Al Jazeera: Some people think the war started in February this year. How important is it to remember what lead to this, and Russia’s 2014 annexation of Crimea and backing of separatists in Donbas?

Yurash: It’s fundamental because it clarifies everything. Russians want Ukraine to be part of the Russian state, and the Ukrainian voters never agreed. [Russia] is trying to destroy our statehood. The reality is that Russian policy has never changed towards Ukraine. They tried in history, but this is our generation’s battle.

Al Jazeera: In February this year, when the new phase of the war started, you and others took to social media to request help. What kind of help were you hoping for, and four months later, would you say you’ve received the right kind of help?

Yurash: We have received help from every international community. [The United States] has been fundamental and I cannot thank the British people enough for their help and taking in Ukrainians, offering their homes. We’ve also received help from New Zealand.

Sanctions have been a good step in the right direction – but there are many more places the Russians need to be moved out of, to show what the world thinks of Russia.

We’ve also had military help. We are fighting against the second-biggest army in the world. They have plentiful weapons. [But] we need much more weaponry; we’re in need of military help. The world could do much more. The West has an awesome might – we could stop this war at any moment.

Al Jazeera: How powerful has social media been as a tool in this war?

Yurash: We were helped greatly by mainstream media. We had most of the media in Kyiv already witnessing the unfolding of the war, so the world was watching through these media channels.

Social media had the ability to show some of the gruesome facts of the realities on the ground, and we as MPs also used social media to amplify the message and show what was going on.

Al Jazeera: How do you think this war is affecting younger Ukrainians?
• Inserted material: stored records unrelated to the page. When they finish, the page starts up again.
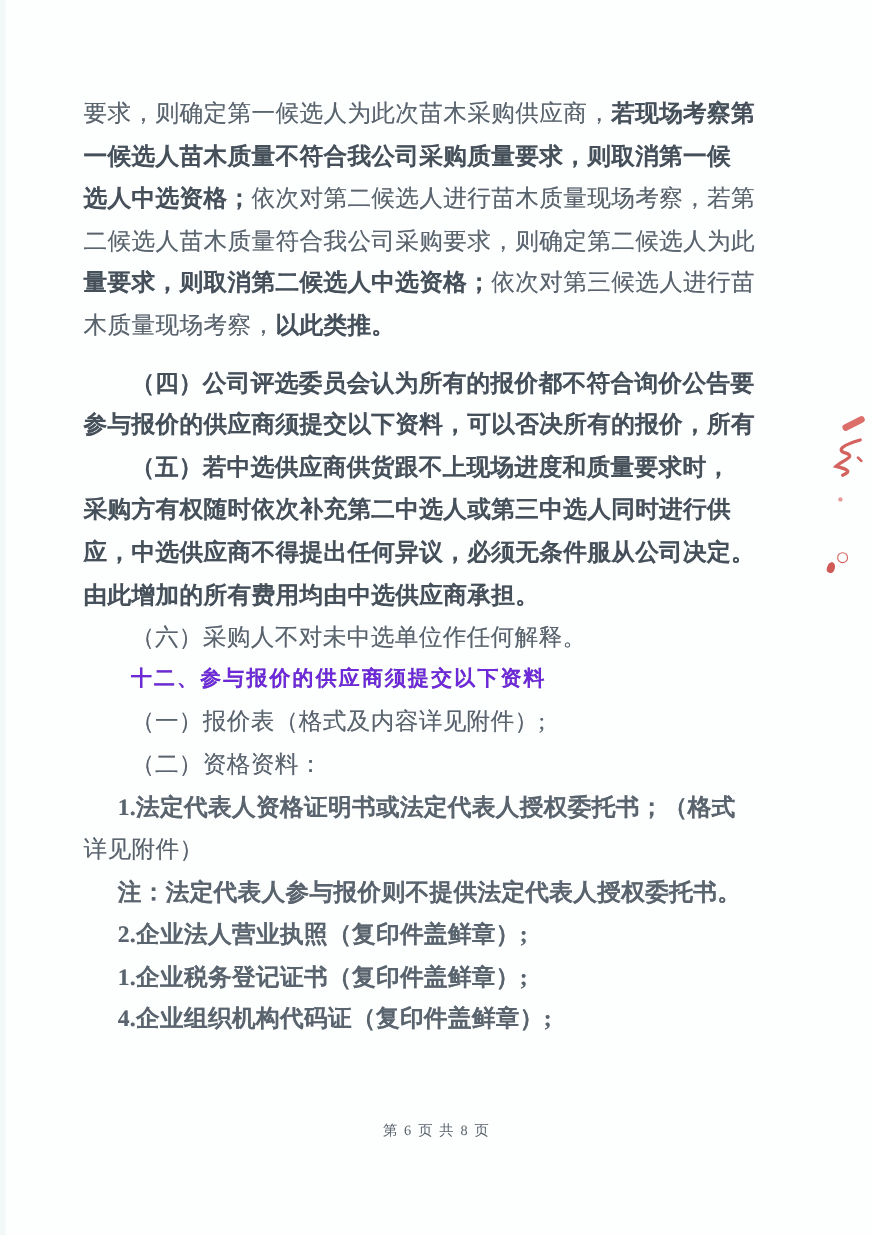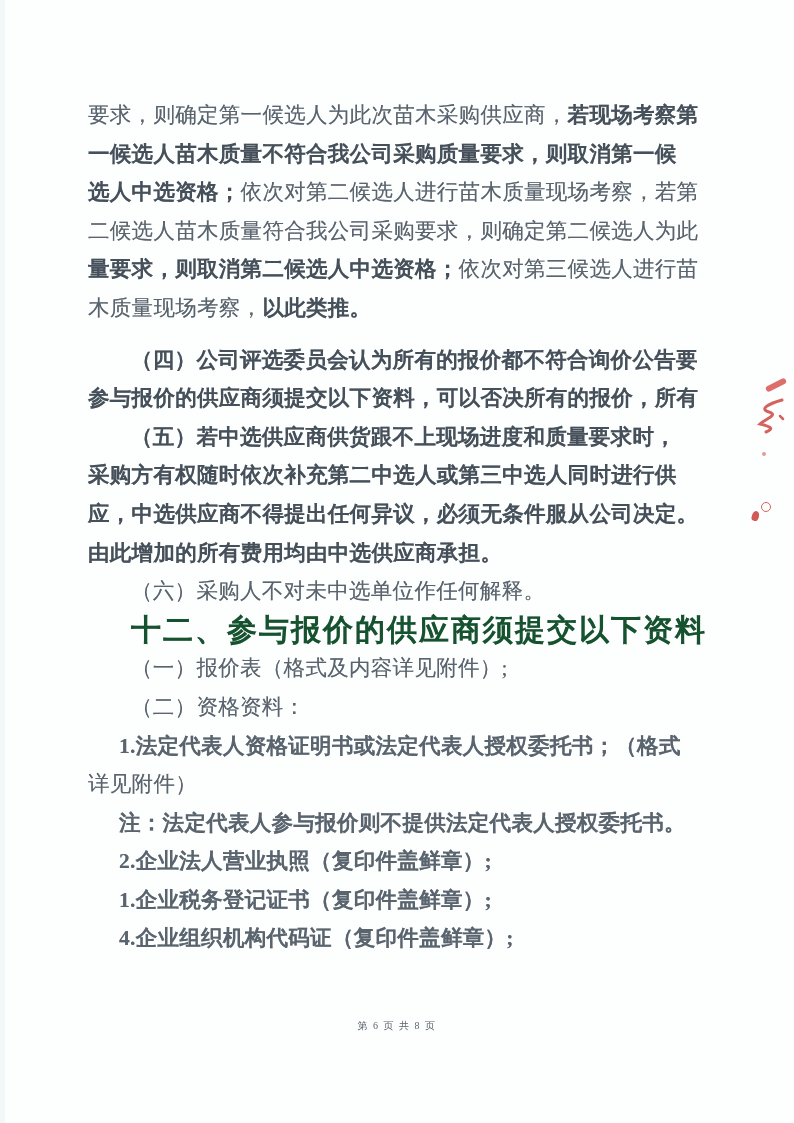--- a/index.html
+++ b/index.html
@@ -6,40 +6,40 @@
   .page {
     position:relative; width:794px; height:1123px;
     background:#fdfefe; overflow:hidden;
     font-family:"Liberation Serif","DejaVu Serif",serif;
   }
   .scan-edge {
     position:absolute; left:0; top:0; width:5px; height:100%;
     background:#f2f7f8;
   }
   .content {
-    position:absolute; left:88px; top:84px; width:622px;margin-top:12px;
+    position:absolute; left:76px; top:84px; width:622px;
   }
   .line {
     height:38.6px; line-height:38.6px; font-size:21.5px;
     letter-spacing:0.3px; white-space:nowrap;
     color:#5a646e;
     text-shadow:0 0 0.5px rgba(90,100,110,0.55);
   }
   .line .b { font-weight:700; color:#46505a; }
   .line.heading {
     font-family:"Liberation Sans","DejaVu Sans",sans-serif;
-    font-weight:700; font-size:30px; letter-spacing:2px;
-    color:#14532d;
+    font-weight:700; font-size:19px; letter-spacing:2px;
+    color:#6d28d9;
   }
   .ind1 { padding-left:31px;font-weight:bold; }
   .ind2 { padding-left:43px; }
   .gap  { margin-top:13px; }
   .footer {
     position:absolute; left:0; right:0; top:1019px;
-    text-align:center; font-size:10px; letter-spacing:1.5px;
+    text-align:center; font-size:13px; letter-spacing:1.5px;
     color:#5a646e;
   }
   
   .rm { position:absolute; }
   .rm-stroke {
     left:765px; top:382px; width:22px; height:6px;
     background:#dd6f6b; border-radius:3px; transform:rotate(-27deg);
   }
   .rm-scribble { left:753px; top:396px; }
   .rm-dot1 {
Yurash: With the loss of lives, kinships are being destroyed for generations to come. Young people in Ukraine are having to make their choice to engage in the battle or do something for the battle. You go on Facebook and you see people dying in battle. We are tested by this war – and tested very dearly.

Al Jazeera: Kyiv is now said to be returning to business as usual, world leaders are visiting, and we’re seeing footage of bustling cafés, but the war is still raging elsewhere. How have Ukrainians changed?

Yurash: We’re by no means back to normal. Kyiv is getting there, but it’s by no means there yet.

In the east of the country, it’s hell. Thousands are dying every day. I’m trying to get repositioned to the east with my guys. It won’t be easy as my commander doesn’t really want a member of parliament in that situation, but I’m making persuasive arguments further up the chain of command to be allowed to go.

After Oleksandra was killed, I joined the territorial defence of Bucha, and mobilised in the 133rd battalion and I was engaged in fighting around Kyiv, while getting training with different comrades in arms who were far more experienced and survived through much worse.

In this war now, it’s a war of artillery. You’re in God’s hands as far as artillery is concerned.

Al Jazeera: Diplomatic negotiations between Ukraine and Russia have made little progress, with both sides saying they have reached an impasse. Can the conflict end through diplomacy? 

Yurash: At the moment, it’s very clear for all the world what Russia is doing with territories it controls and occupies. We have the example here in the Kyiv region, from Bucha massacres, and all the world saw that as soon as Russia left.

Basically, they cannot carry on occupying our country because we don’t want to uncover any more mass graves. Too many have died already. They cannot die in vain by us spitting on their graves and giving up territories which they have fought for in parts of our country as negotiation pawns with Russian.

So negotiations with Russia can obviously happen, but they should be about three things: how soon Russia withdraws; how much it pays back for everything it destroyed; and for how long. Reparations are not one-day affairs. They take time.